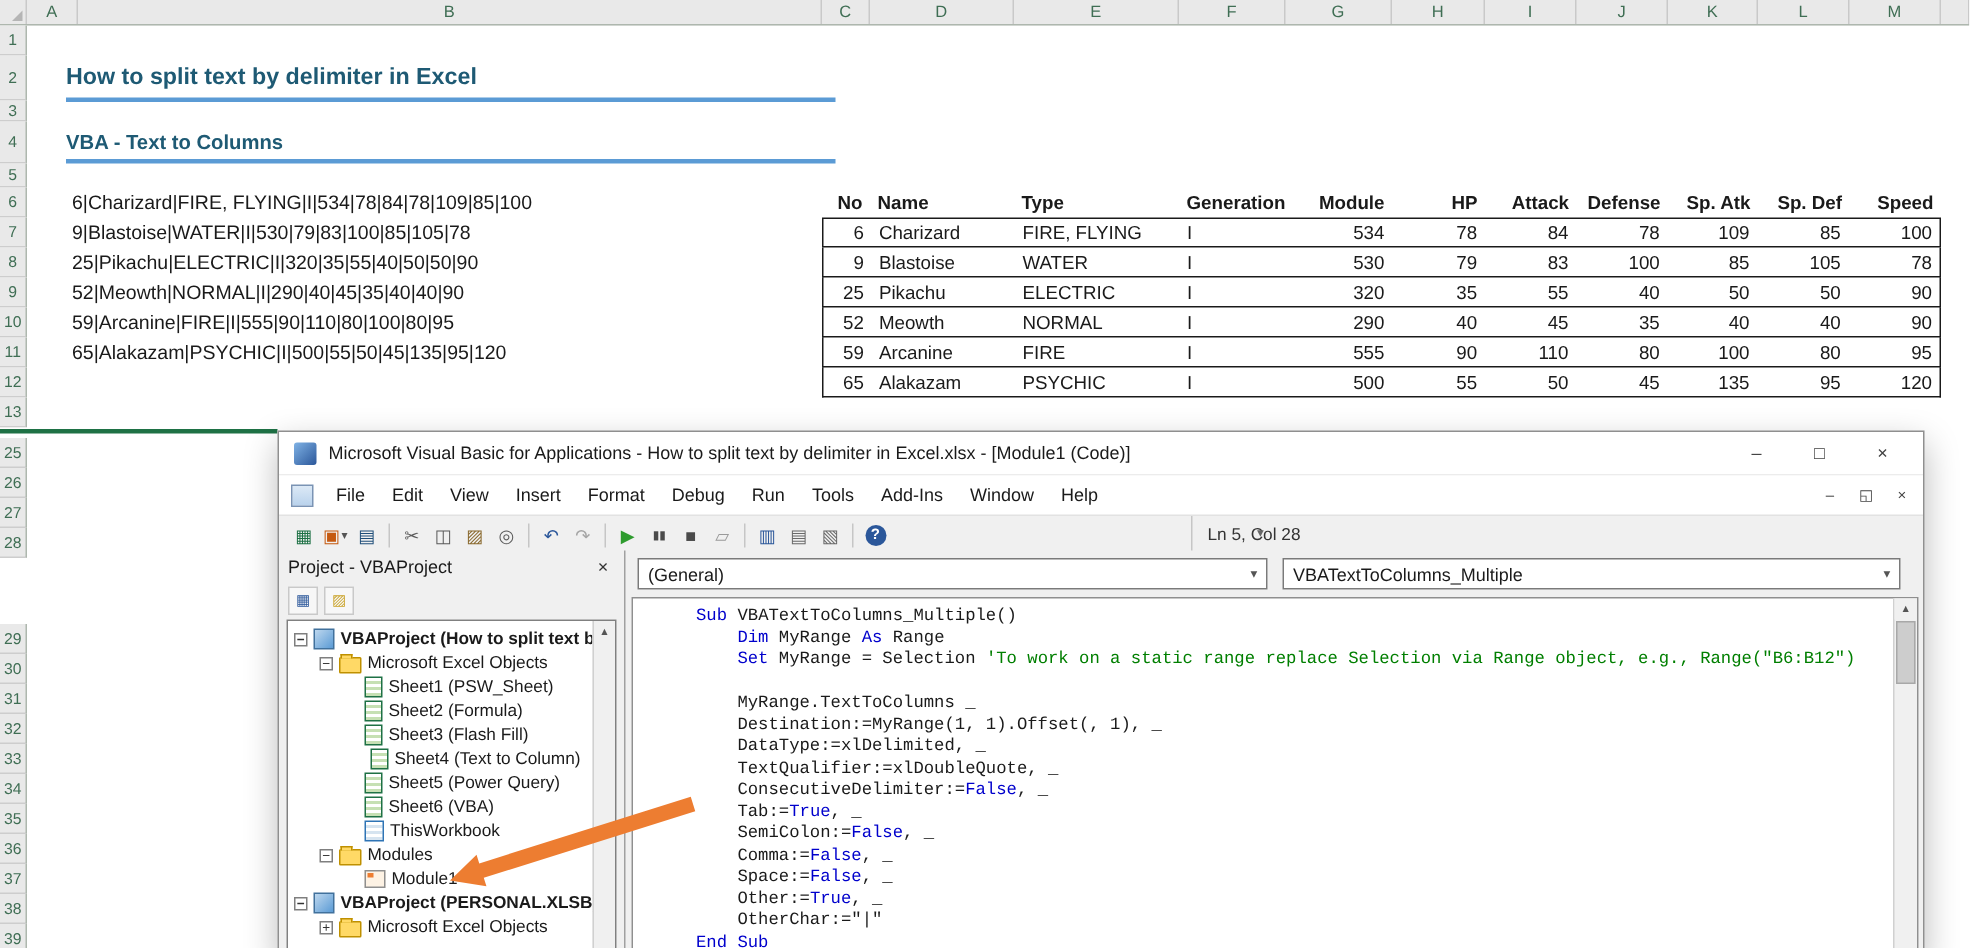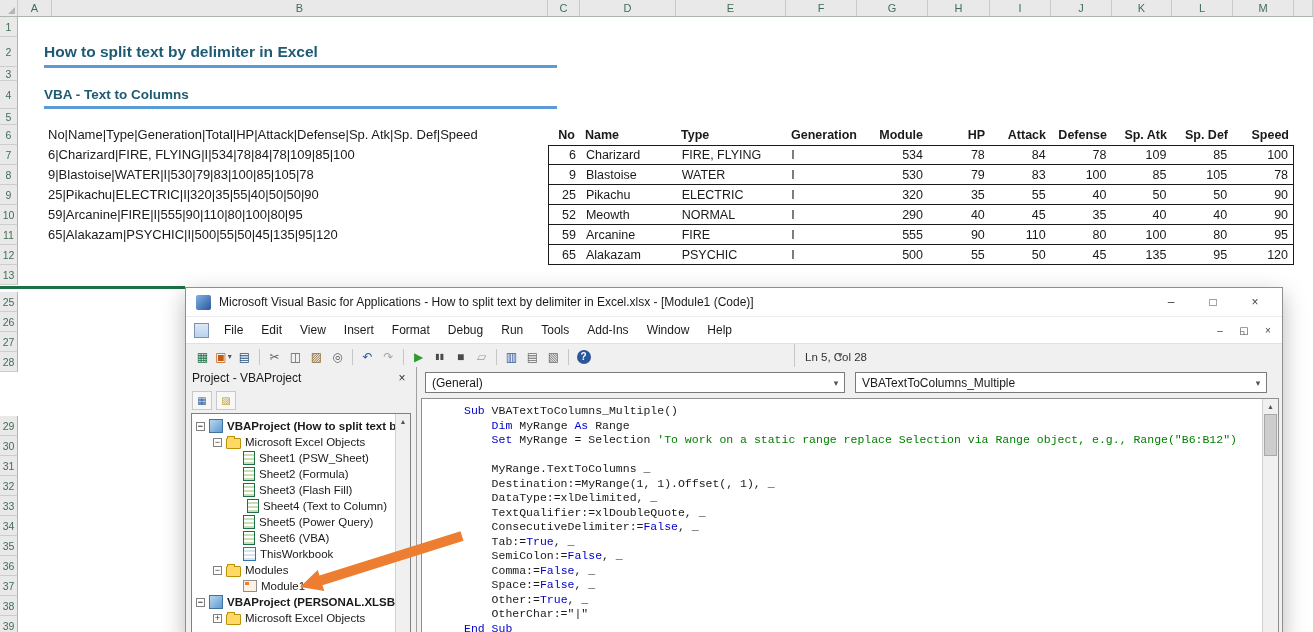"No|Name|Type|Generation|Total|HP|Attack|" div.rawline { html: <div>No|Name|Type|Generation|Total|HP|Attack|Defense|Sp. Atk|Sp. Def|Speed</div> -> none }
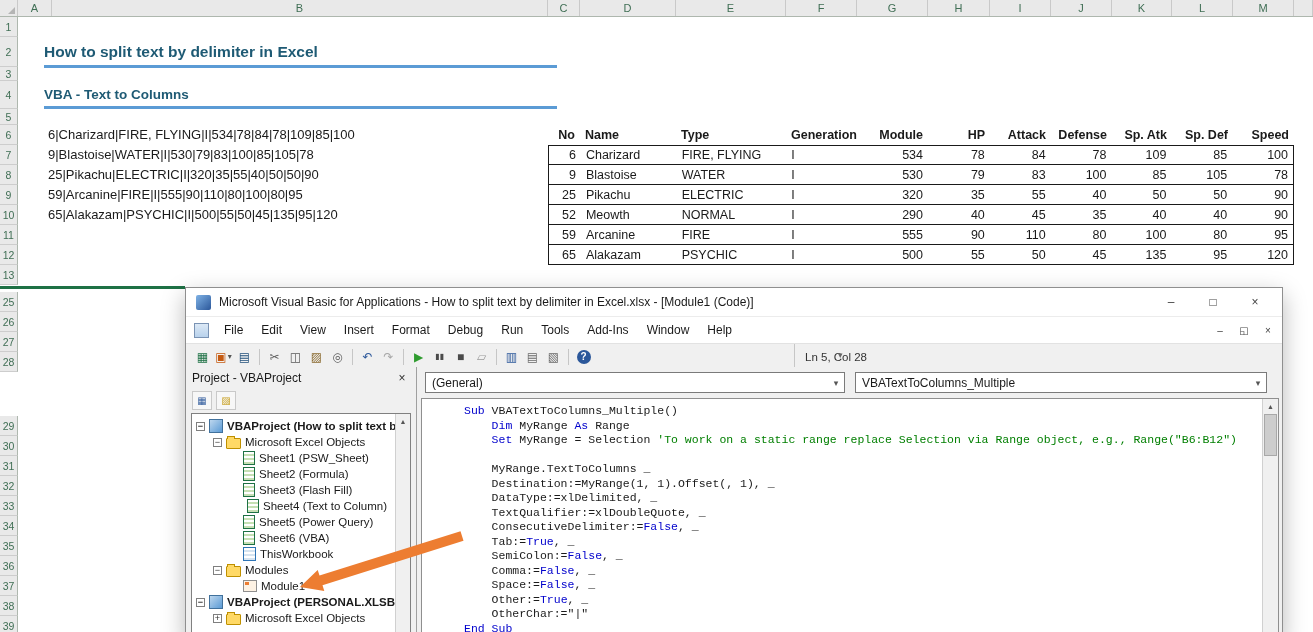"52|Meowth|NORMAL|I|290|40|45|35|40|40|90" div.rawline { html: none -> <div>52|Meowth|NORMAL|I|290|40|45|35|40|40|90</div> }
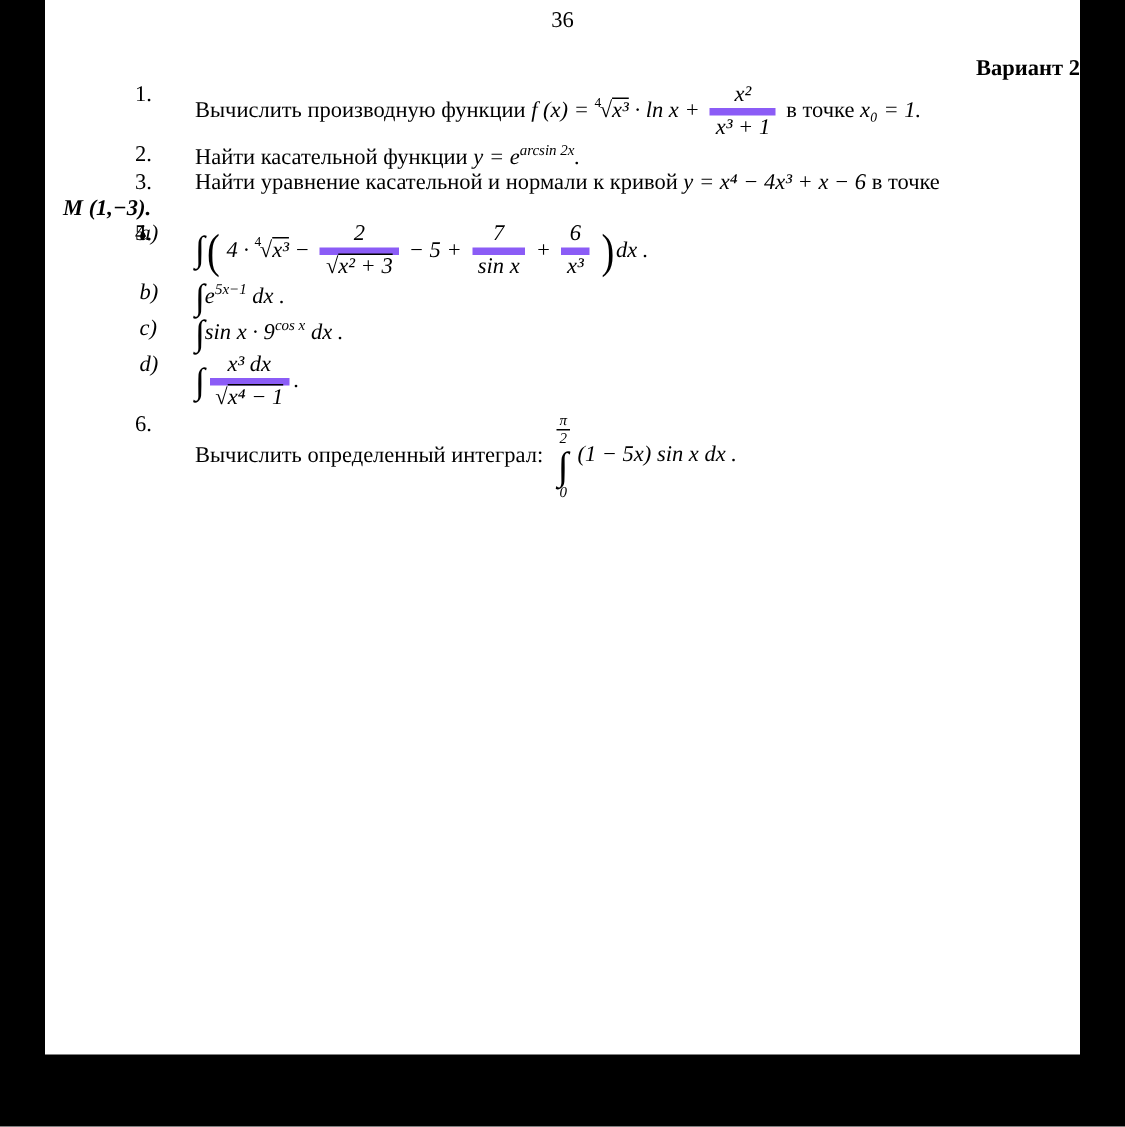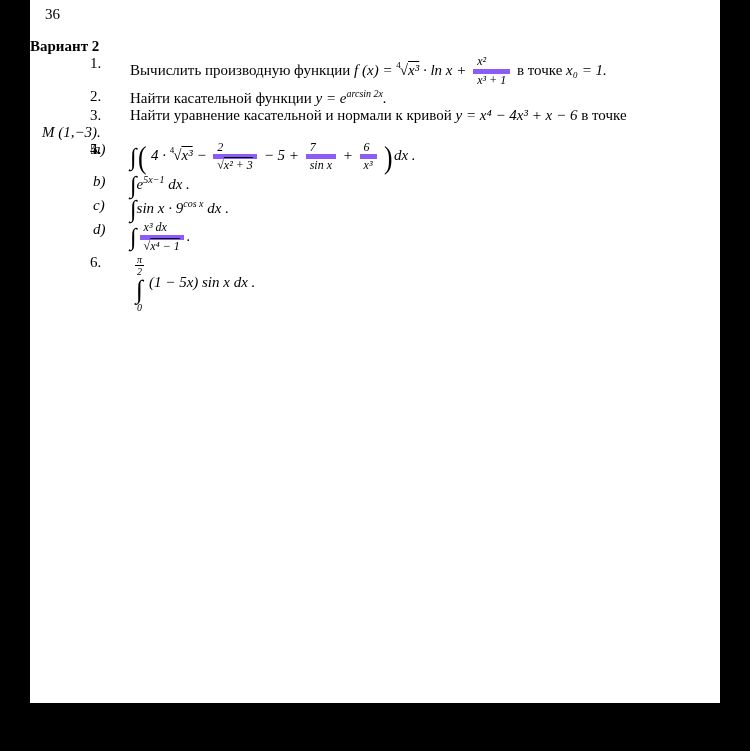"36" .pagenum { text-align: none -> center }
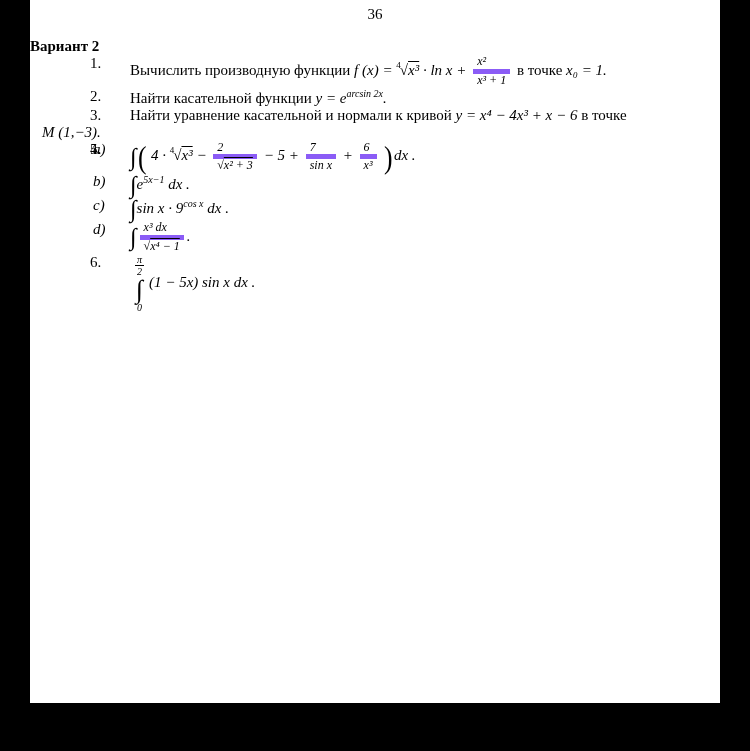"Вариант 2" .title { text-align: left -> right }
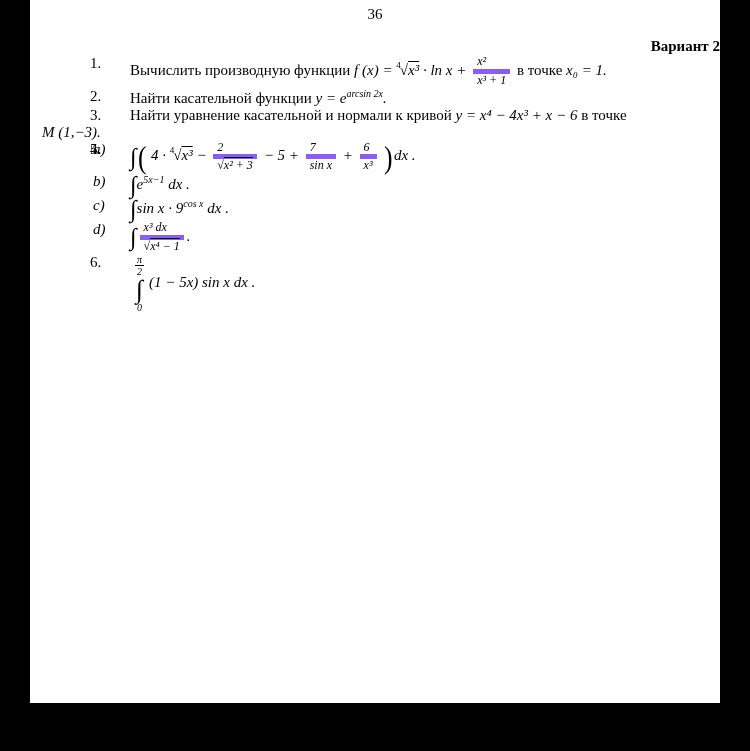"x²" .frac { font-size: 12px -> 15px; text-align: none -> center }
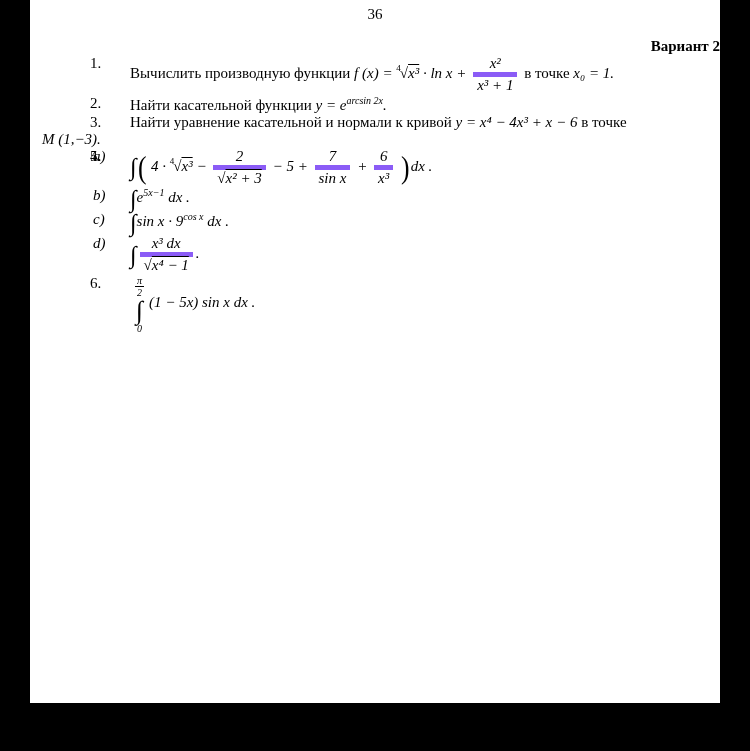"M (1,−3)." p.cont { font-weight: none -> bold }
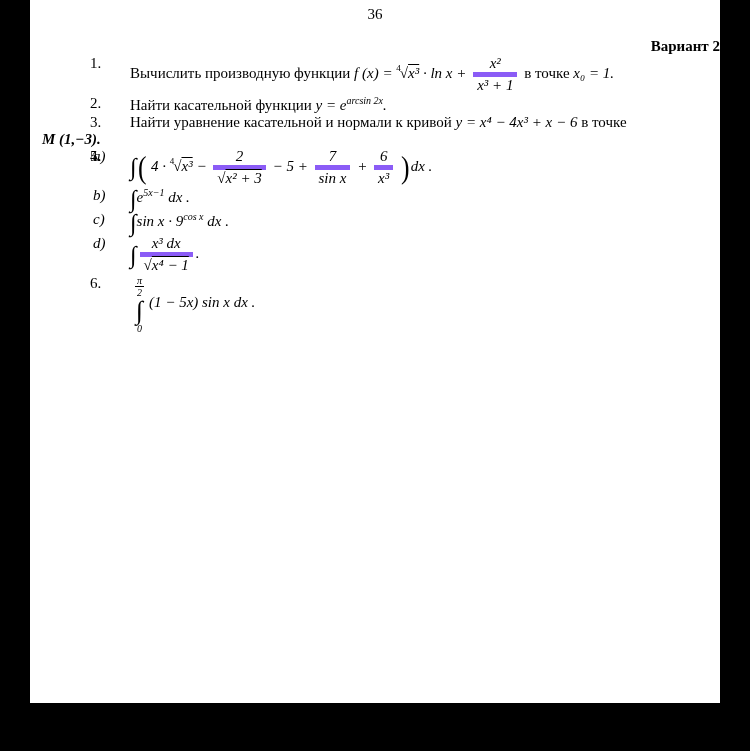"Вычислить определенный интеграл:" span { html: none -> <span>Вычислить определенный интеграл:</span> }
⁂
* Assignment *
Your reply should consist of the data, transcribed exactly, and should hold no pictures.

* Result of this exercise *
"No|Name|Type|Generation|Total|HP|Attack|" div.rawline { html: <div>No|Name|Type|Generation|Total|HP|Attack|Defense|Sp. Atk|Sp. Def|Speed</div> -> none }
"52|Meowth|NORMAL|I|290|40|45|35|40|40|90" div.rawline { html: none -> <div>52|Meowth|NORMAL|I|290|40|45|35|40|40|90</div> }
"36" .pagenum { text-align: none -> center }
"Вариант 2" .title { text-align: left -> right }
"x²" .frac { font-size: 12px -> 15px; text-align: none -> center }
"M (1,−3)." p.cont { font-weight: none -> bold }
"Вычислить определенный интеграл:" span { html: none -> <span>Вычислить определенный интеграл:</span> }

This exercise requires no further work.